As I crossed the border back into Michigan, at about 4:30PM, my thoughts turned to reflection on the travels of the past 16 months. I've ridden almost 23,000 miles and I've got plans to ride a couple thousand more before the snow flies. I've ridden to the east coast and I've ridden to the west. I've ridden in sunshine, wind, rain, extreme heat and not quite extreme cold. I've seen mountains, valleys, gorges, plains, deserts, ranges, oceans, rivers, lakes, short, I've seen more of America than most people will see in their entire lives. On more than one occasion, I've been told that my travels have raised the "jealousy" factor among some of my fellow riders, a sentiment I can certainly understand.

However, truth be told, I'd give back every vista, every scenic view, every stunning panorama, every inspiring moment, every sunrise and sunset...every mile...just to go to work at 7:00AM, spend 8 to 10 hours stressed to the max, and then come home to kiss my wife, pick my little girl up, and kiss her cheeks and nose while tickling her and listening to her squeal with delight because daddy's home...

...sorry if that's a Debbie Downer moment there. It's just what I've been thinking about for the past few hours. Either way, it's good to be home, such as it is.

Tomorrow is another day and another road. :)

Wednesday, September 5, 2012

West Coast Adventure - Day 22

Has it really only been three weeks since I left home? Seems like I've been gone for a long time and seen a whole lot of these great United States.

The past 4 days on I-80 have gone by pretty fast...sometimes literally. Now that I'm back in the eastern half of the country, things will probably slow down just a little bit. I don't think the speed limit tops 70 between here and home...I'll miss you 75.

I rode 555 miles today, according to my odometer, and took no pictures. If you want to see what I saw, just scroll back to days 4 and 5. Replace any wheat you see with corn. You get the idea. I wanted to take one of the welcome to Iowa sign, but it's in the middle of a bridge over I-80, not the greatest place for me to play tourist.

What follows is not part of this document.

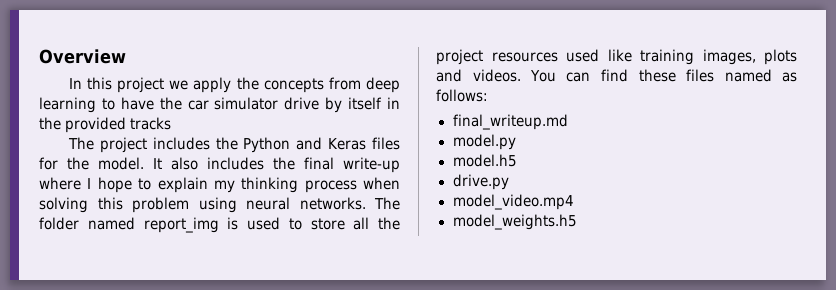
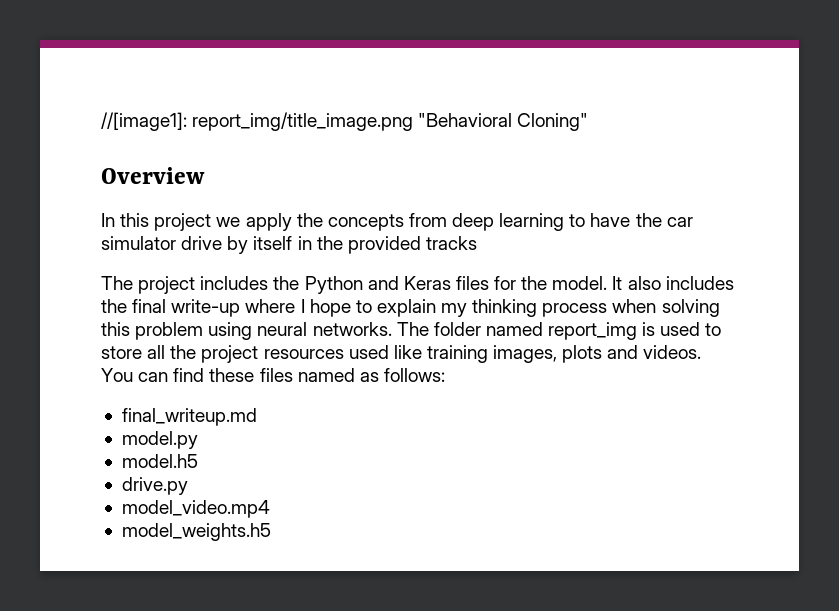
(39, 56) none -> [101,112,589,131] //[image1]: report_img/title_image.png "Behavioral Cloning" //

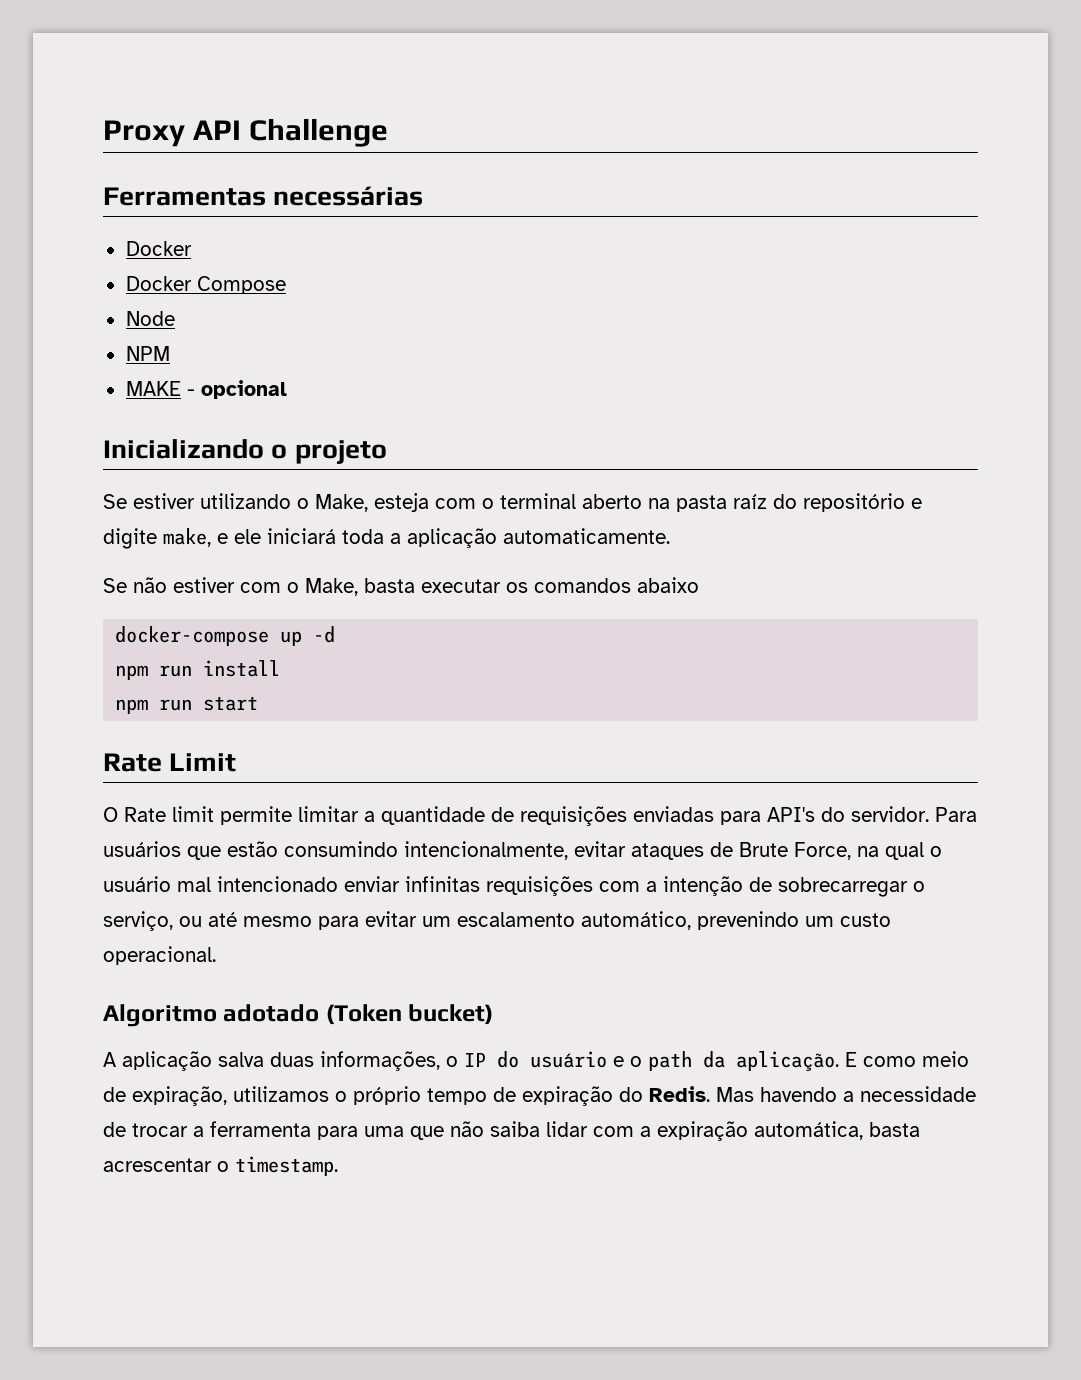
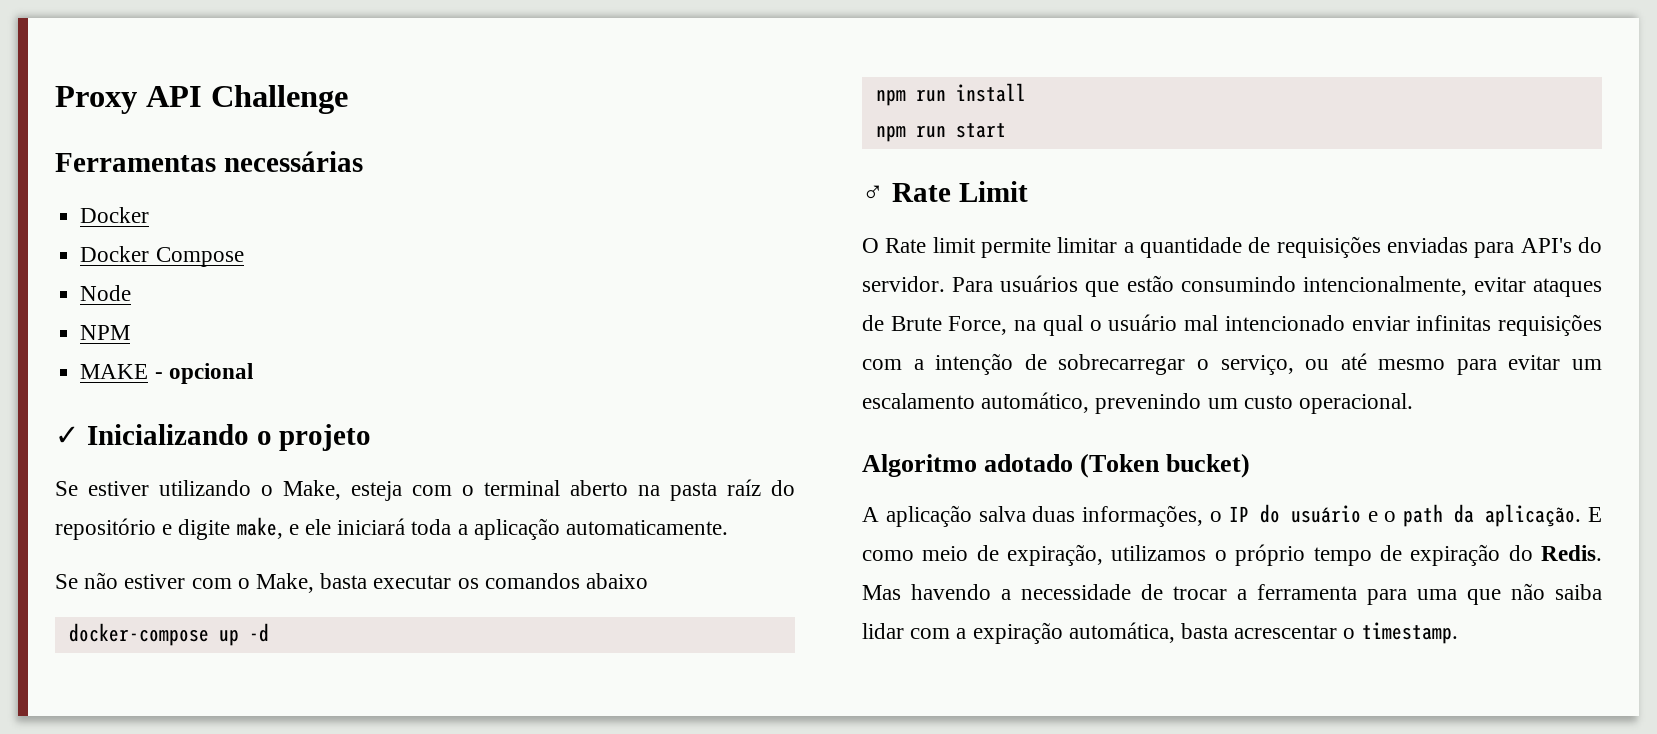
(287, 389) none -> [55,426,79,445] ✓
(259, 703) none -> [862,185,884,202] ♂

Even though it was a long day of riding, there were plenty of positives:
  • The sun shone all day.
  • Gas is cheaper in Nebraska.
  • I met an old friend, from high school, for dinner.
  • I'm only 530 miles from home.
There were a few negatives, too:
  • The wind was brutal through most of Nebraska, especially for the first couple hours. It was blowing hard out of the north or north west. This was the worst day for wind I've had on the entire ride. I didn't expect that to happen in Nebraska.
  • My fuel usage has seen a sharp increase. I had one tank of gas today where I only got 30MPG. I'm guessing I've lost any and all benefit from heading "downhill" and/or having a westerly tailwind. Four straight days of running hard and fast while getting 37 to 40MPG's was fun, but the fun appears to be over. Now that I'm "back east" and will have to slow down, it should creep back up into the mid 30's while on the highway.
  • I got sprayed with cow pee. I have long wondered what happens when a cow pees while being transported in a cattle carrier on the highway. I wonder no more. There was a construction zone about 200 miles into the ride. A westbound rig had a load of bovine in the back. I saw the mist shooting out the side of the truck just a mere second before we passed each other. I didn't get drenched, just "misted" quite nicely. I stopped for gas in Grand Island and tried washing much as I'm ready to hit the hay tonight, I'm even more ready to take a shower. I'm trying to decide if getting sprayed with cow pee ranks higher or lower than seeing a naked man walking through San Francisco. I can wash cow pee off, I can't erase what I saw there.
Tomorrow is likely my last day on the road for this adventure. I'm too close to home to want to try and break the last 530 miles up into more than 1 day. Going 555 today let's me know I should be able to make it home quite easily, even with plenty of stops for gas and water.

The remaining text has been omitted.